If you love those old-school pastries that smell amazing and taste even better, you’re going to fall in love with these Pan-Fried Red Bean Pastries. They’re soft, fragrant, and have that irresistible crispy layer on the outside — all made without an oven! Perfect for breakfast, tea time, or a cozy snack on a rainy day What makes them special is the combination of a light fermented dough and rich red bean paste.
The texture is beautifully balanced — slightly chewy and flaky outside, soft and sweet inside. Plus, they’re easy to digest and incredibly satisfying without being too heavy.
These pastries are made in a pan, so you don’t need any fancy baking tools. Just a few ingredients, a little patience, and you’ll have freshly made bean pastries that smell like a bakery at home!
Pan-Fried Red Bean Pastries — Crispy Outside, Soft Inside
Ingredients
Dough:
- 300g all-purpose flour
- 3g instant yeast
- 3g sugar
- 185g water
Oil Paste (for layers):
- 200g flour
- 100g cooking oil
Filling:
- Red bean paste (as needed)
Instructions
- Make the dough: In a bowl, combine flour, yeast, sugar, and water. Knead into a smooth dough. Cover and let it rise until doubled in size (about 1 hour).
- Prepare the oil paste: In a separate bowl, mix flour and cooking oil until smooth and paste-like. Set aside.
- Assemble: Roll out the dough and spread a thin layer of the oil paste on top. Roll it up like a jelly roll, then cut into equal portions. Flatten each piece and wrap in a spoonful of red bean paste.
- Pan-fry: Heat a non-stick pan over low heat. Place the pastries in the pan and cover with a lid. Cook slowly until both sides are golden brown and crisp.
- Keep the heat low — this helps the pastry cook through without burning.
- You can replace red bean with black sesame or lotus seed paste if you like.
- Store leftovers in an airtight container and reheat in a pan for that fresh crispiness again.
Q&A — Pan-Fried Red Bean Pastries
Can I make the dough ahead of time?
Yes! You can prepare the dough and refrigerate it for up to 12 hours. Let it come to room temperature before assembling and pan-frying.
How do I keep the pastries crispy on the outside?
Cook them over low heat and cover with a lid to cook evenly. Avoid high heat, which can burn the surface before the inside is fully cooked.

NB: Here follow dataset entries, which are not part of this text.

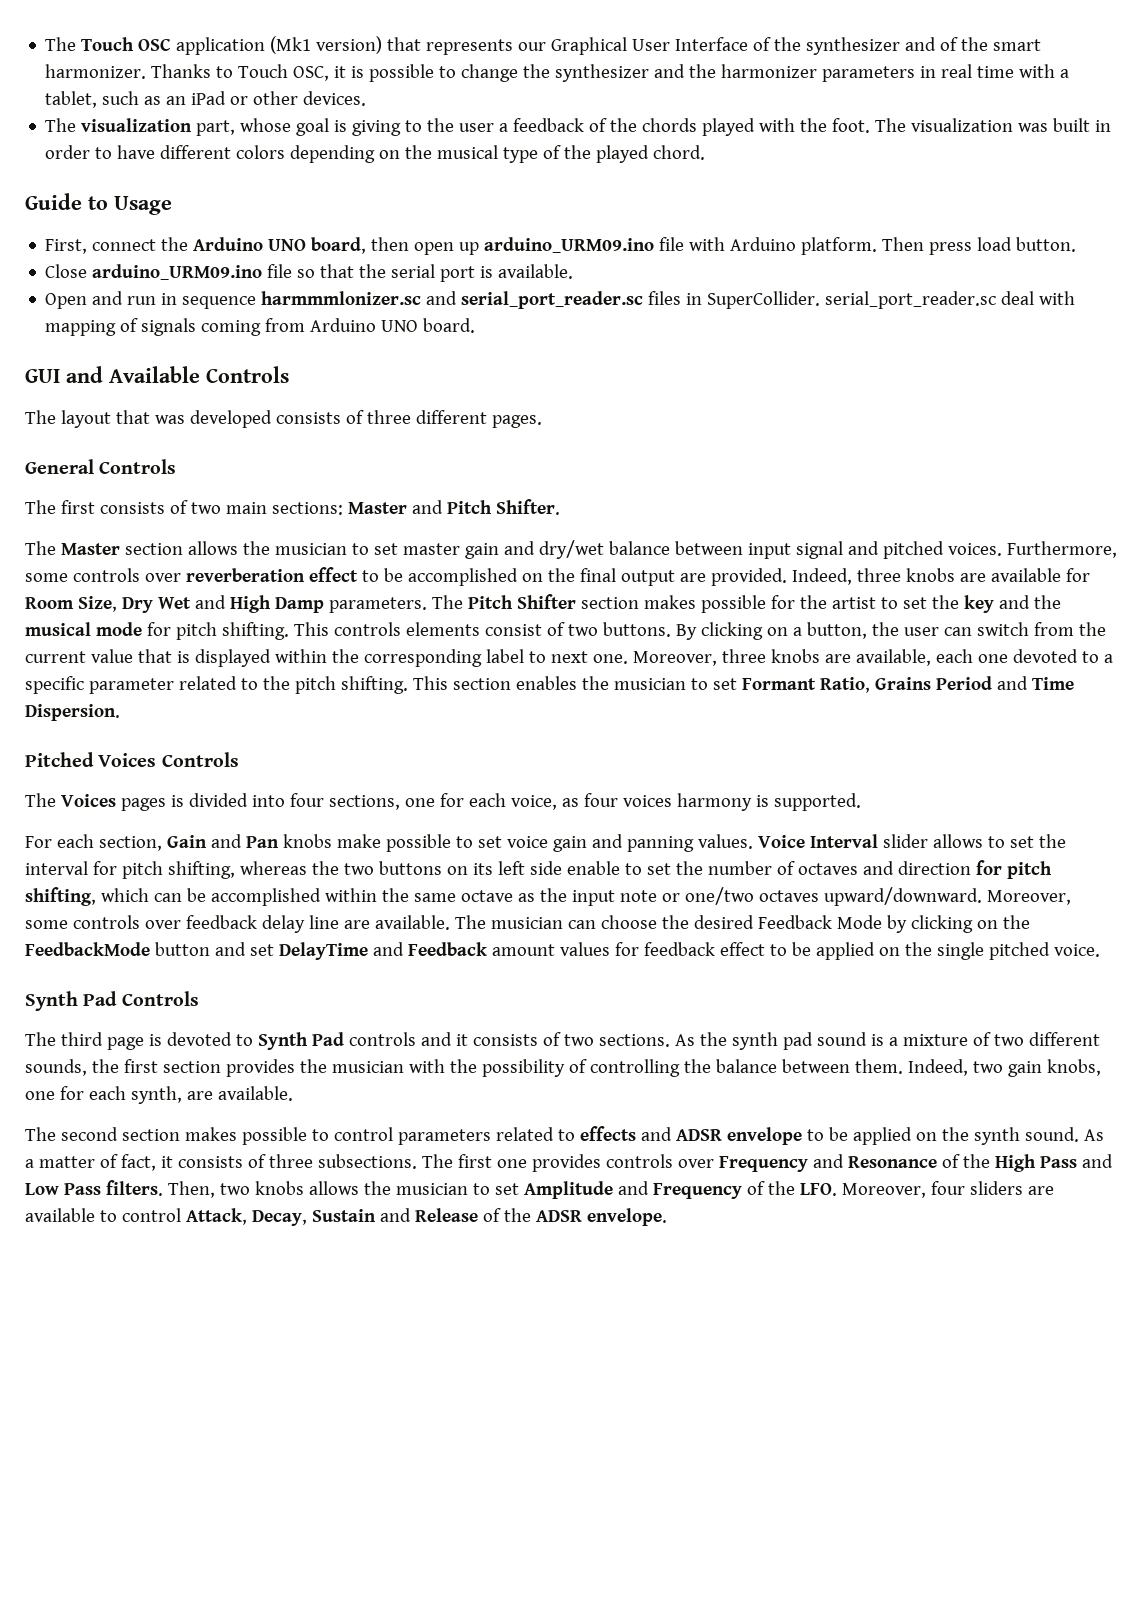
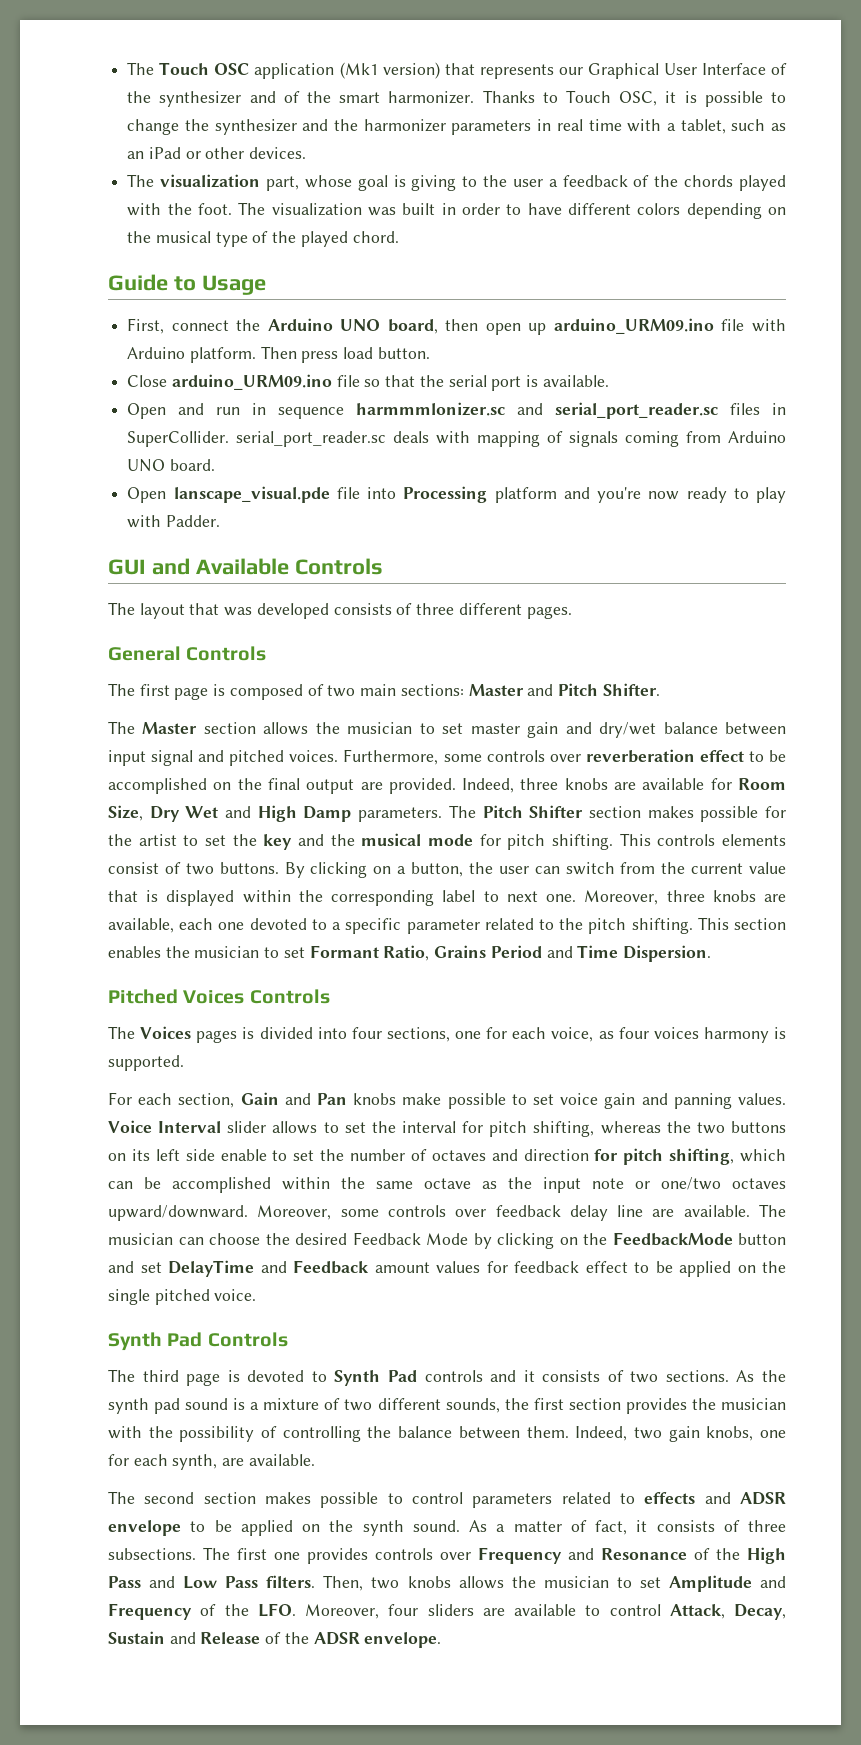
- Open and run in sequence harmmmlonizer.sc and serial_port_reader.sc files in SuperCollider. serial_port_reader.sc deal with mapping of signals coming from Arduino UNO board.
+ Open and run in sequence harmmmlonizer.sc and serial_port_reader.sc files in SuperCollider. serial_port_reader.sc deals with mapping of signals coming from Arduino UNO board.
+ Open lanscape_visual.pde file into Processing platform and you're now ready to play with Padder.
- The first consists of two main sections: Master and Pitch Shifter.
+ The first page is composed of two main sections: Master and Pitch Shifter.

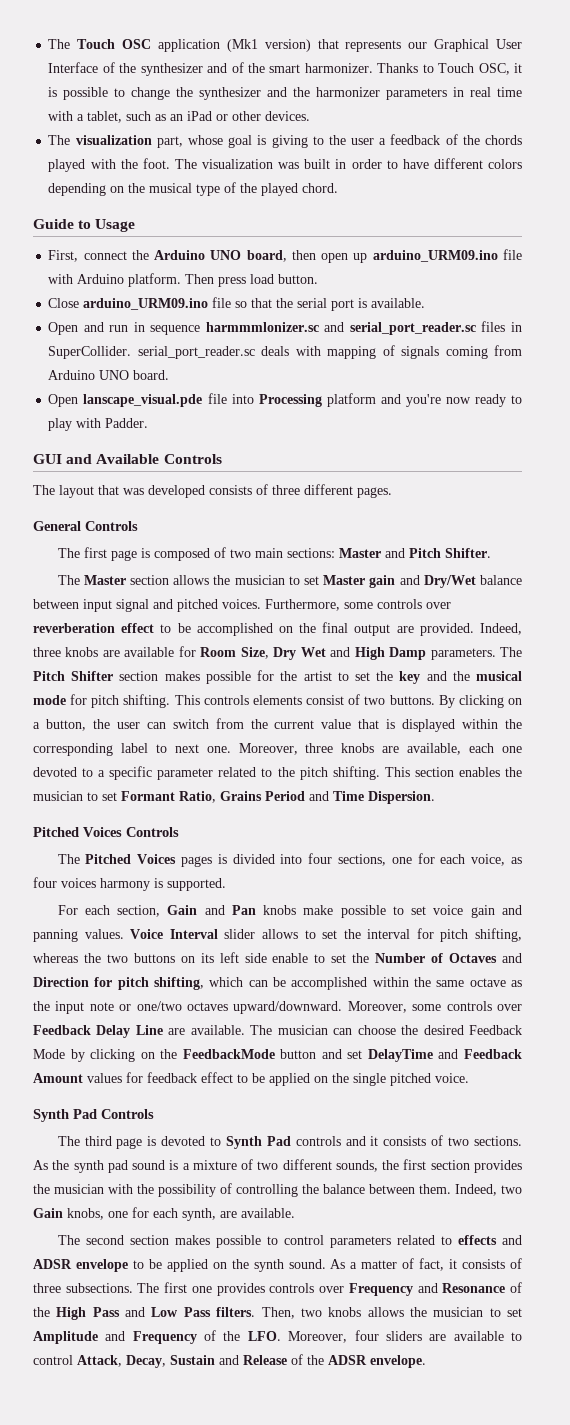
- The Master section allows the musician to set master gain and dry/wet balance between input signal and pitched voices.
+ The Master section allows the musician to set Master gain and Dry/Wet balance between input signal and pitched voices.
- The Voices pages is divided into four sections, one for each voice, as four voices harmony is supported.
+ The Pitched Voices pages is divided into four sections, one for each voice, as four voices harmony is supported.
- Voice Interval slider allows to set the interval for pitch shifting, whereas the two buttons on its left side enable to set the number of octaves and direction for pitch shifting, which can be accomplished within the same octave as the input note or one/two octaves upward/downward.
+ Voice Interval slider allows to set the interval for pitch shifting, whereas the two buttons on its left side enable to set the Number of Octaves and Direction for pitch shifting, which can be accomplished within the same octave as the input note or one/two octaves upward/downward.
- Moreover, some controls over feedback delay line are available.
+ Moreover, some controls over Feedback Delay Line are available.
- The musician can choose the desired Feedback Mode by clicking on the FeedbackMode button and set DelayTime and Feedback amount values for feedback effect to be applied on the single pitched voice.
+ The musician can choose the desired Feedback Mode by clicking on the FeedbackMode button and set DelayTime and Feedback Amount values for feedback effect to be applied on the single pitched voice.
- Indeed, two gain knobs, one for each synth, are available.
+ Indeed, two Gain knobs, one for each synth, are available.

Can I use store-bought red bean paste?
Absolutely! Store-bought paste works perfectly. If it’s too thick, add a small splash of water to soften it for easy wrapping.
Is it possible to bake these instead of pan-frying?
Yes, you can bake at 180°C (350°F) for 15–18 minutes until golden. Brush lightly with oil or butter to get a crispy texture similar to pan-frying.
How do I prevent the pastries from becoming soggy?
Drain excess moisture from the red bean paste and keep the oil paste layer thin. Cook slowly and flip gently to maintain crispiness while keeping the inside soft.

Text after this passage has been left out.